* _TASK TO COMPLETE_
Lift out, unaltered, the lines of the material below between the line holding "width: 213px ->" and the line holding "none -> <div><span>Producent:</span>", counting both.

* _ENTRIES PROVIDED_
_ _ _
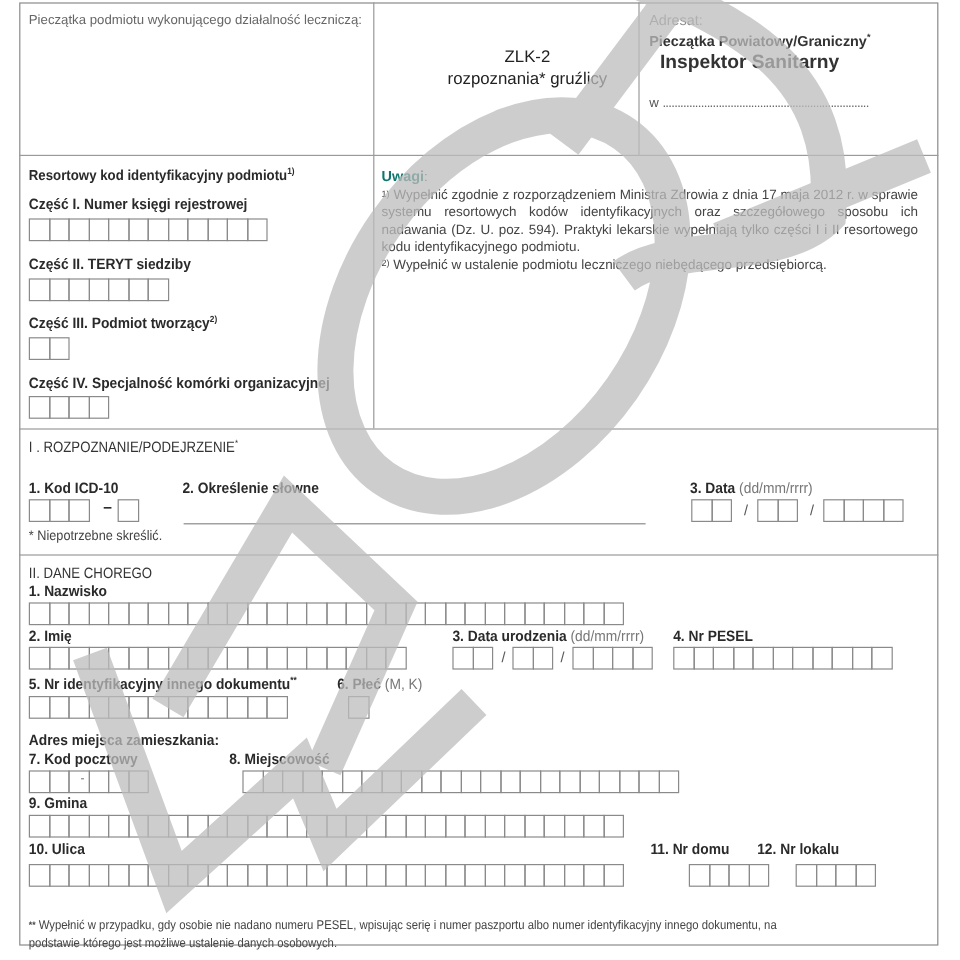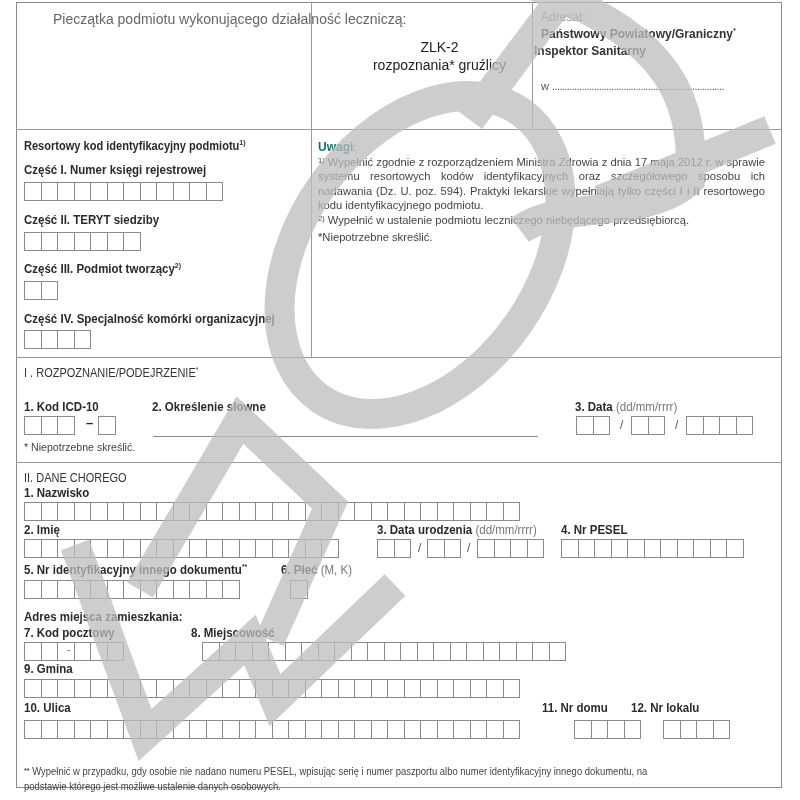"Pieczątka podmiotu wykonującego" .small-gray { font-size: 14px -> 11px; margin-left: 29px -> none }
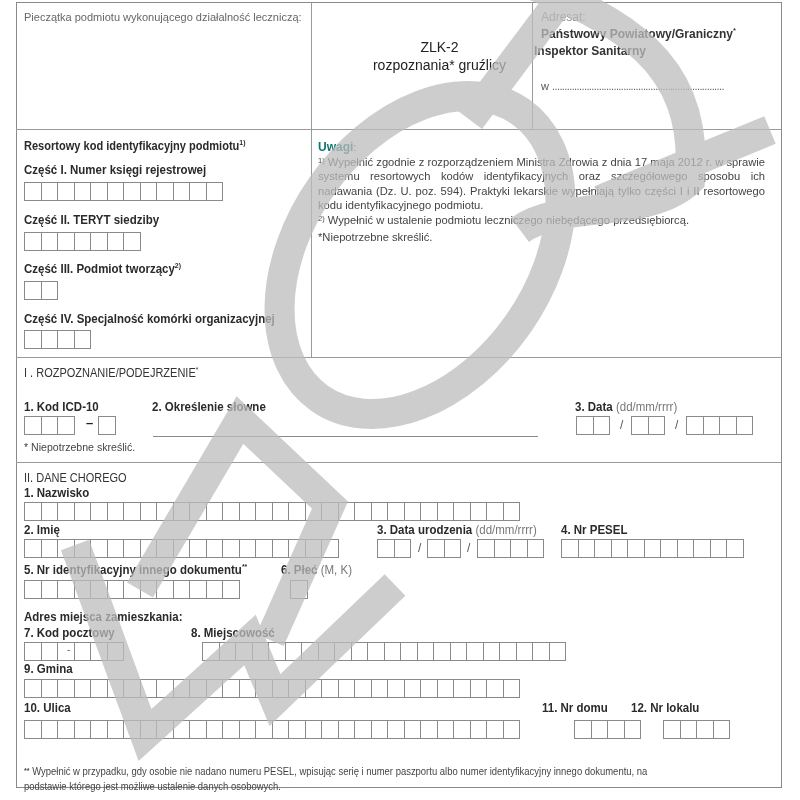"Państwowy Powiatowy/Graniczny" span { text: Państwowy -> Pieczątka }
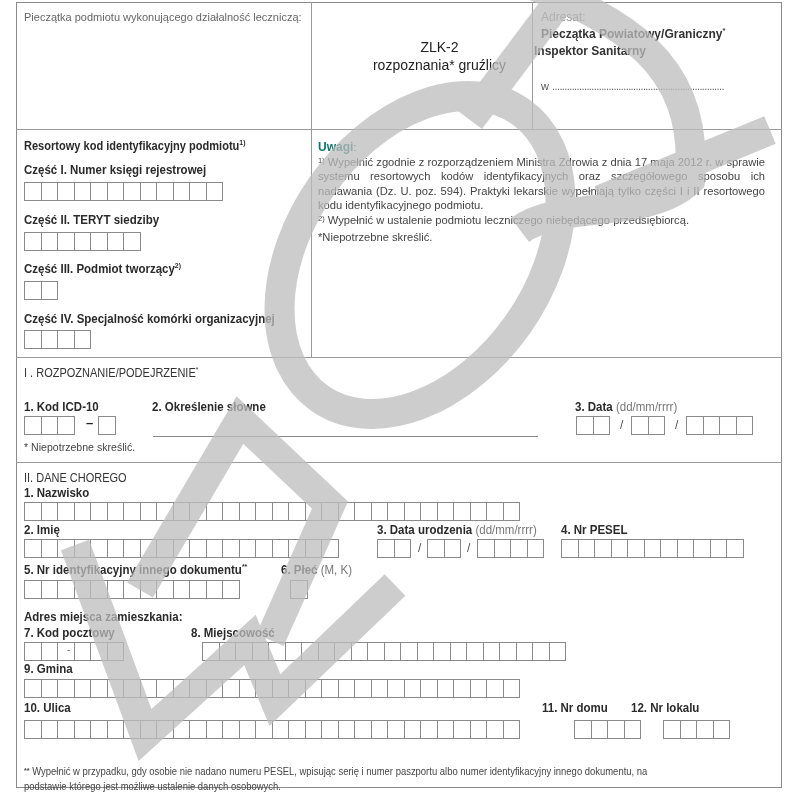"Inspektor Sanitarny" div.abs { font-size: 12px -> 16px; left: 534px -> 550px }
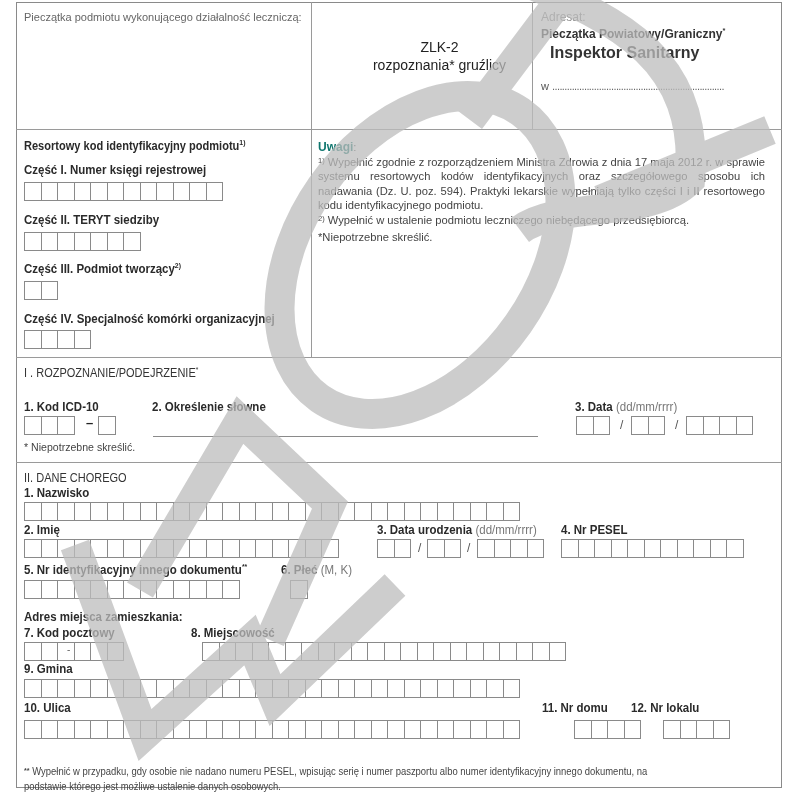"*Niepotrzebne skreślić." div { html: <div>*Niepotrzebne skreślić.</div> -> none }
_ _ _
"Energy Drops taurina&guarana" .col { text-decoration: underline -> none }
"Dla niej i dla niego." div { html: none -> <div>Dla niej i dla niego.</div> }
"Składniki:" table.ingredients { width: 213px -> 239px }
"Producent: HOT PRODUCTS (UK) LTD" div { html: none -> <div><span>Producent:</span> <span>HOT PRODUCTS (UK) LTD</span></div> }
_ _ _
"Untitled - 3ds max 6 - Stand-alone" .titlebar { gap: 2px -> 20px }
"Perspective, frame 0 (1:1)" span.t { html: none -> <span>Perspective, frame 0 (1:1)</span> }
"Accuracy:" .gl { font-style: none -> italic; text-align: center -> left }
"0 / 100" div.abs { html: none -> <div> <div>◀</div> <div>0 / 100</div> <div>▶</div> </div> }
_ _ _
* _RESULT BELOW_
"Składniki:" table.ingredients { width: 213px -> 239px }
"Producent: HOT PRODUCTS (UK) LTD" div { html: none -> <div><span>Producent:</span> <span>HOT PRODUCTS (UK) LTD</span></div> }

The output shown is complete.